Convivemos com um amigo, na Boa Vista, é claro, durante alguns anos. Atencioso e conhecido por todos. Tomou o barco há muito tempo. Era médico.

Fez o bem para muita gente.

Estamos lembrando dos anos 60 e nosso personagem, com quem tive muitas conversas, chamava a atenção de todos por já viver naquela época, tempos de coronavírus.

Já atendia os clientes portando máscara (de tecido), substituídas de tempo em tempo. Por nada, durante o trabalho, afastava-se de luvas de plásticos. Na época de plástico mais grosso e, com certeza, desconfortáveis.

Despachava suas receitas médicas escritas com uma indefectível caneta Bic com tinta azul. Jamais a portava sem que não estivesse devidamente envolta em um guardanapo de papel. 

Usava um jaleco pela manhã e outro no período da tarde.
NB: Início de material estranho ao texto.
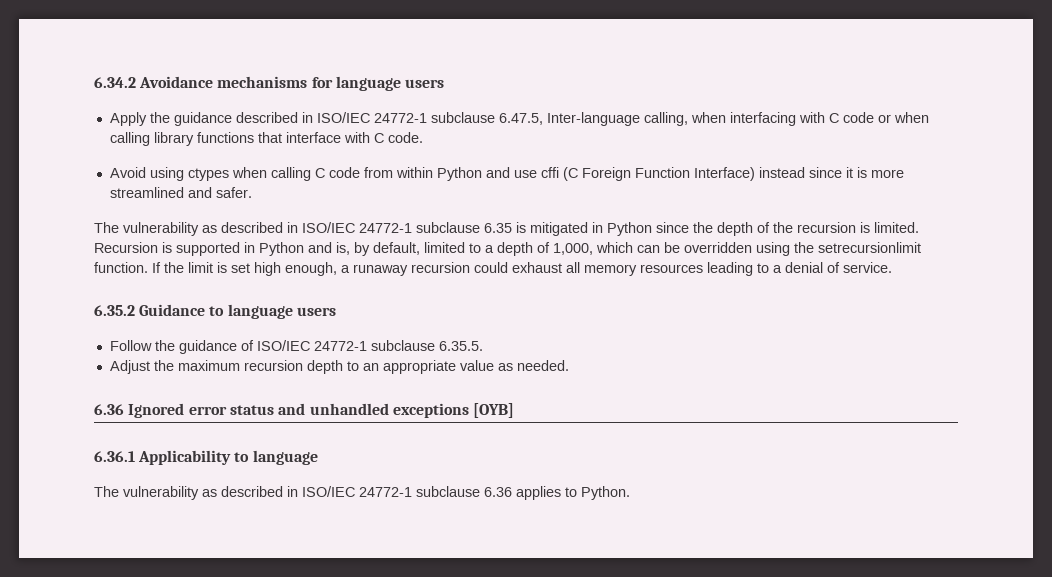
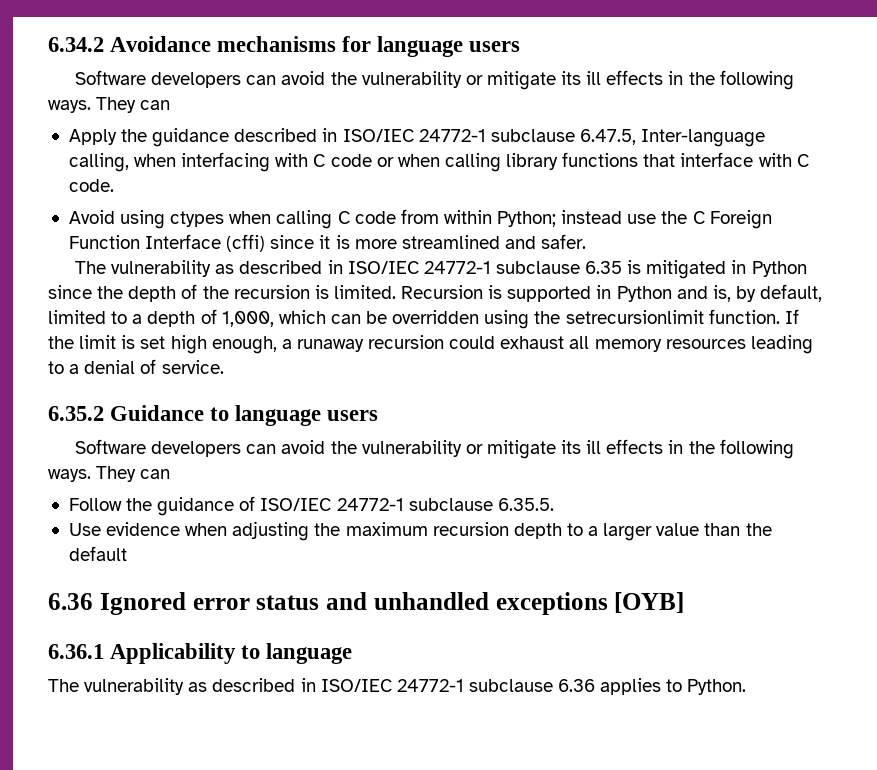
  6.34.2 Avoidance mechanisms for language users
+ Software developers can avoid the vulnerability or mitigate its ill effects in the following ways. They can
- Avoid using ctypes when calling C code from within Python and use cffi (C Foreign Function Interface) instead since it is more streamlined and safer.
+ Avoid using ctypes when calling C code from within Python; instead use the C Foreign Function Interface (cffi) since it is more streamlined and safer.
  6.35.2 Guidance to language users
+ Software developers can avoid the vulnerability or mitigate its ill effects in the following ways. They can
- Adjust the maximum recursion depth to an appropriate value as needed.
+ Use evidence when adjusting the maximum recursion depth to a larger value than the default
Eram lavados em separado e com cuidados e desinfetantes especiais.  

Era inseparável de uma latinha achatada, de aço inox, com detalhes incrustados, parecida com essas de whisky portadas em filmes antigos, contendo cachaça canforada temperada com alguns cravos da  Índia.   Após inevitáveis cumprimentos de mão, que eram restringidos ao máximo, de imediato e mesmo diante do interlocutor, despejava um golinho do líquido e esfregava nas mãos.

Circulava pouquíssimo. Trabalho e casa. Janelas sempre cerradas. A vida toda foi assim.

Apesar do distanciamento de todos e da aparente esquisitice, era considerado uma boa pessoa.

Tive a oportunidade e a honra de acompanhá-lo em uma longa viagem. Ainda estudante e por ser período de férias, funcionei como motorista.

Tive oportunidade de observar os seus cuidados ímpares, que para os mais simples, tratava-se de enjoamento. Para alguns de seus colegas, considerando a comprovada desunião da classe, tratava-se de uma espécie de paranoia.

Foi um bom homem, que se estivesse entre nós nesses tempos viróticos, não estranharia nada.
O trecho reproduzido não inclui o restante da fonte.